### The problem
Straight copy, no pictures: transcribe each entry as it stands.

### Excerpted data
---+---
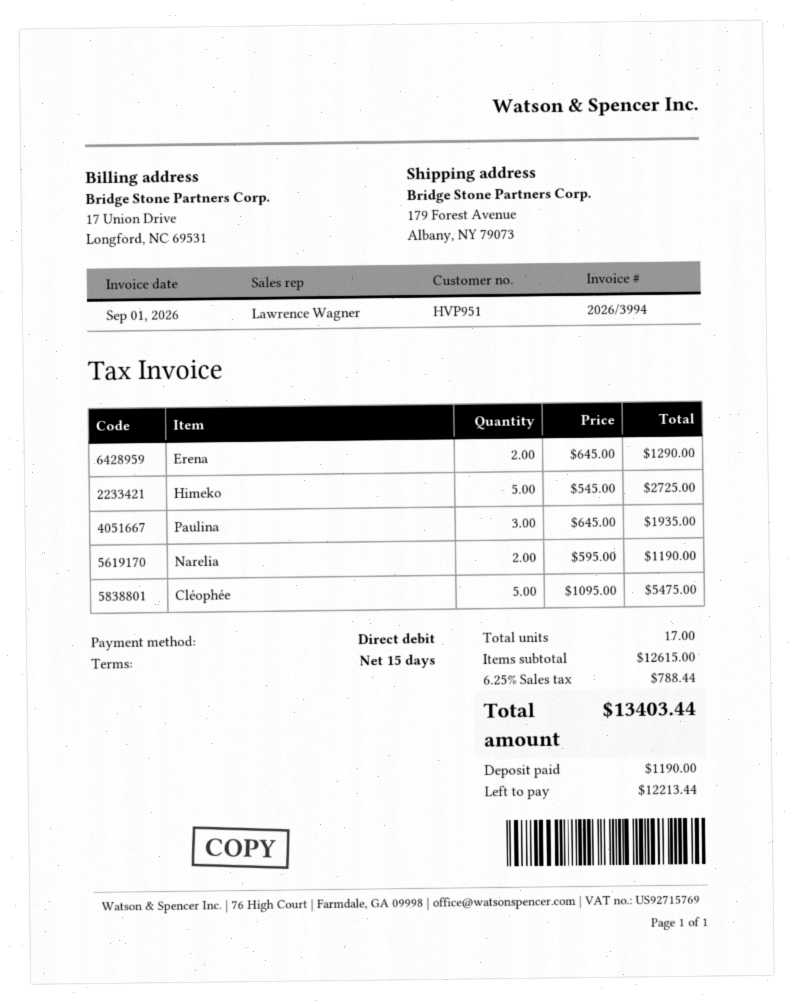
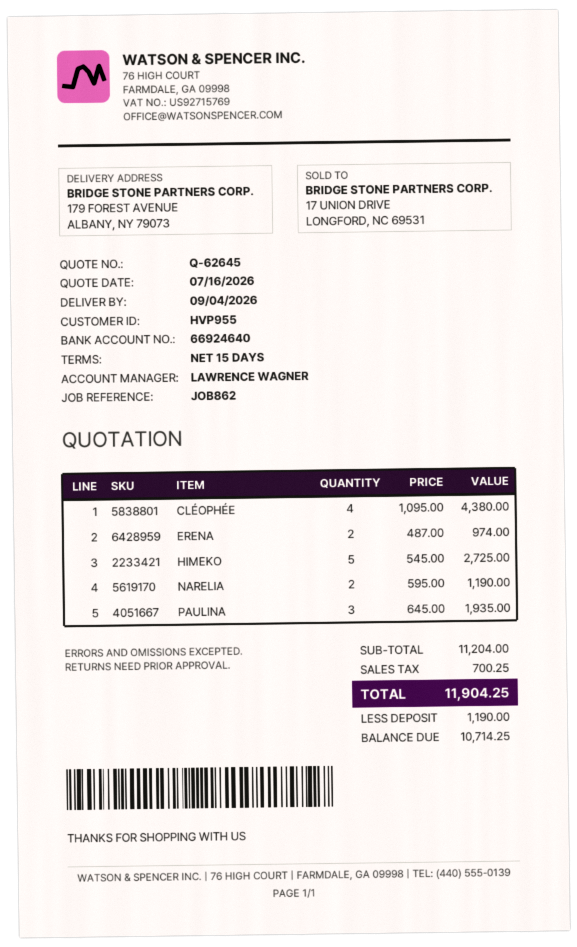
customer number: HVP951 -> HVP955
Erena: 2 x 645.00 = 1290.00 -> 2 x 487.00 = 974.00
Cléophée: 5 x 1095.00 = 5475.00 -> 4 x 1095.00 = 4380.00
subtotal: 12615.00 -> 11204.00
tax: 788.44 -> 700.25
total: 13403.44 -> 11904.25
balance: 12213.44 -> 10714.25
---+---
### Answer to the exercise
customer number: HVP951 -> HVP955
Erena: 2 x 645.00 = 1290.00 -> 2 x 487.00 = 974.00
Cléophée: 5 x 1095.00 = 5475.00 -> 4 x 1095.00 = 4380.00
subtotal: 12615.00 -> 11204.00
tax: 788.44 -> 700.25
total: 13403.44 -> 11904.25
balance: 12213.44 -> 10714.25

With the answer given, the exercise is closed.